Source data
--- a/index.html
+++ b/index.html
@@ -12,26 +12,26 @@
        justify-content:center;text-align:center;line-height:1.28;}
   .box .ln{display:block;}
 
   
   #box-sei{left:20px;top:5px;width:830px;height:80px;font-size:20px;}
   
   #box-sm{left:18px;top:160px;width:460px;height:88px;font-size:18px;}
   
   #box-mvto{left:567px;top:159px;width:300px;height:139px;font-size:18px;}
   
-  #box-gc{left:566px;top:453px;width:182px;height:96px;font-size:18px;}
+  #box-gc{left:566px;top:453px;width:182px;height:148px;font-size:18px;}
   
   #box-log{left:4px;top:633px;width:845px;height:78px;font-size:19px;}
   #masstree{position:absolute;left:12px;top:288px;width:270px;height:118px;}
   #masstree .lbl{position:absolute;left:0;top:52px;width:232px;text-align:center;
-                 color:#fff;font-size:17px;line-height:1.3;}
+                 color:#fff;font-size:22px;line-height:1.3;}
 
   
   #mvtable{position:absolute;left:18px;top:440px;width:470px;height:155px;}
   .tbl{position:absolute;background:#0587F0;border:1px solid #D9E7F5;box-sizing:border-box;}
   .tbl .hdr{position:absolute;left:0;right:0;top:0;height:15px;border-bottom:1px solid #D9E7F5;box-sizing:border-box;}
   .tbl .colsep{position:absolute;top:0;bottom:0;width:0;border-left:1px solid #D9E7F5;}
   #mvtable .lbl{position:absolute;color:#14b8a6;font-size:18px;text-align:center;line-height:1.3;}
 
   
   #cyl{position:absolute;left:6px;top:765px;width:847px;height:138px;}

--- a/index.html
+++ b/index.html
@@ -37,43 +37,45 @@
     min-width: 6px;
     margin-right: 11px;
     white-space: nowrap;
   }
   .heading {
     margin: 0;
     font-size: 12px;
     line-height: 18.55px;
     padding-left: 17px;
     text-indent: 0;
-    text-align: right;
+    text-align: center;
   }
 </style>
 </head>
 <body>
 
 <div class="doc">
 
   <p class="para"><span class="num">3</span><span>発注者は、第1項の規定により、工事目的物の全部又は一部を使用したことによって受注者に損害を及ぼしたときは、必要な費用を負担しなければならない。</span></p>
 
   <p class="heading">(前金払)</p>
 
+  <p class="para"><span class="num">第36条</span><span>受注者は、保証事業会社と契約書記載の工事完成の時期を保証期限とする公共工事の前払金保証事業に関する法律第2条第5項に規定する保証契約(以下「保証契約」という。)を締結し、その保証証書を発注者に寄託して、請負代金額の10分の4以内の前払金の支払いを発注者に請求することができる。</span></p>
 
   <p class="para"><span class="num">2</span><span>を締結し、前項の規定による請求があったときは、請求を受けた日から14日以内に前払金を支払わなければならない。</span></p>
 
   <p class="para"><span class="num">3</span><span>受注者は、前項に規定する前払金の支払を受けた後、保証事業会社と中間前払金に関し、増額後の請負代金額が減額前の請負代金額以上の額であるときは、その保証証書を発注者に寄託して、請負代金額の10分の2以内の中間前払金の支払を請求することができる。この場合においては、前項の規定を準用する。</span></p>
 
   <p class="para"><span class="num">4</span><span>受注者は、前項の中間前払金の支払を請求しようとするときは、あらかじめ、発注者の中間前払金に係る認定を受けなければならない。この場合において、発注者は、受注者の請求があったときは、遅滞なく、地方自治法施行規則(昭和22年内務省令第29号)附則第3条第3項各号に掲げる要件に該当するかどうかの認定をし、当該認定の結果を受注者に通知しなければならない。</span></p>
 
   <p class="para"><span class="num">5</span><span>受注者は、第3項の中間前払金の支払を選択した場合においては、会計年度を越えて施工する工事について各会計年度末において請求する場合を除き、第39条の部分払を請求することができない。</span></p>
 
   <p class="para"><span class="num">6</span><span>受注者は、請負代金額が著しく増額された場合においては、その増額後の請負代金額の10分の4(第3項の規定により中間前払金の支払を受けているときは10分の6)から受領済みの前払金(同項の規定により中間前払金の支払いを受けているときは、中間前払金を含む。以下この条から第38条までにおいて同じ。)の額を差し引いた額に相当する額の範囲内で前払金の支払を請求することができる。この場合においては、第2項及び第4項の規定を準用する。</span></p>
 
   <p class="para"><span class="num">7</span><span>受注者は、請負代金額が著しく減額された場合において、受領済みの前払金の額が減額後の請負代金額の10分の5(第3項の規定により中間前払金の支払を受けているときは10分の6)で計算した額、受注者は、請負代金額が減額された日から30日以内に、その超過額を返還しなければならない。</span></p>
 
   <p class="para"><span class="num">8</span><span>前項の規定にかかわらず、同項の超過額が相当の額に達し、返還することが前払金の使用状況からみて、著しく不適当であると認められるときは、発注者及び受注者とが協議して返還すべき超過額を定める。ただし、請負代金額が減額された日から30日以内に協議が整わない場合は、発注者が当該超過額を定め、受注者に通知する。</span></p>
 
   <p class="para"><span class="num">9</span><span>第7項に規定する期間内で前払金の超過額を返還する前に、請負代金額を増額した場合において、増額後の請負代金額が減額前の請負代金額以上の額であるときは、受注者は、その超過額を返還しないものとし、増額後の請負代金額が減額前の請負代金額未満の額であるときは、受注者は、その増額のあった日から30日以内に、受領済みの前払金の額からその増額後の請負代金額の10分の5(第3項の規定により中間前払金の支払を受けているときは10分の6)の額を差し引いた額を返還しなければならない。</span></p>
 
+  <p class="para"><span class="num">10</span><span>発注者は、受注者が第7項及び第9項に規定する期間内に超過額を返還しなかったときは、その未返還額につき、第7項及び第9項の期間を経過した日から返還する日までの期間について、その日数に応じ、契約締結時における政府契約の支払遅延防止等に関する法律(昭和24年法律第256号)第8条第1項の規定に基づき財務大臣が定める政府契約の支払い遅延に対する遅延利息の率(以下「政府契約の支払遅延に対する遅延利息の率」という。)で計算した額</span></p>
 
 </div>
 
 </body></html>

### THE TASK:
Each line of the data that includes "を締結し" should be copied.

### RESPONSE TO THIS TASK:
+  <p class="para"><span class="num">第36条</span><span>受注者は、保証事業会社と契約書記載の工事完成の時期を保証期限とする公共工事の前払金保証事業に関する法律第2条第5項に規定する保証契約(以下「保証契約」という。)を締結し、その保証証書を発注者に寄託して、請負代金額の10分の4以内の前払金の支払いを発注者に請求することができる。</span></p>
   <p class="para"><span class="num">2</span><span>を締結し、前項の規定による請求があったときは、請求を受けた日から14日以内に前払金を支払わなければならない。</span></p>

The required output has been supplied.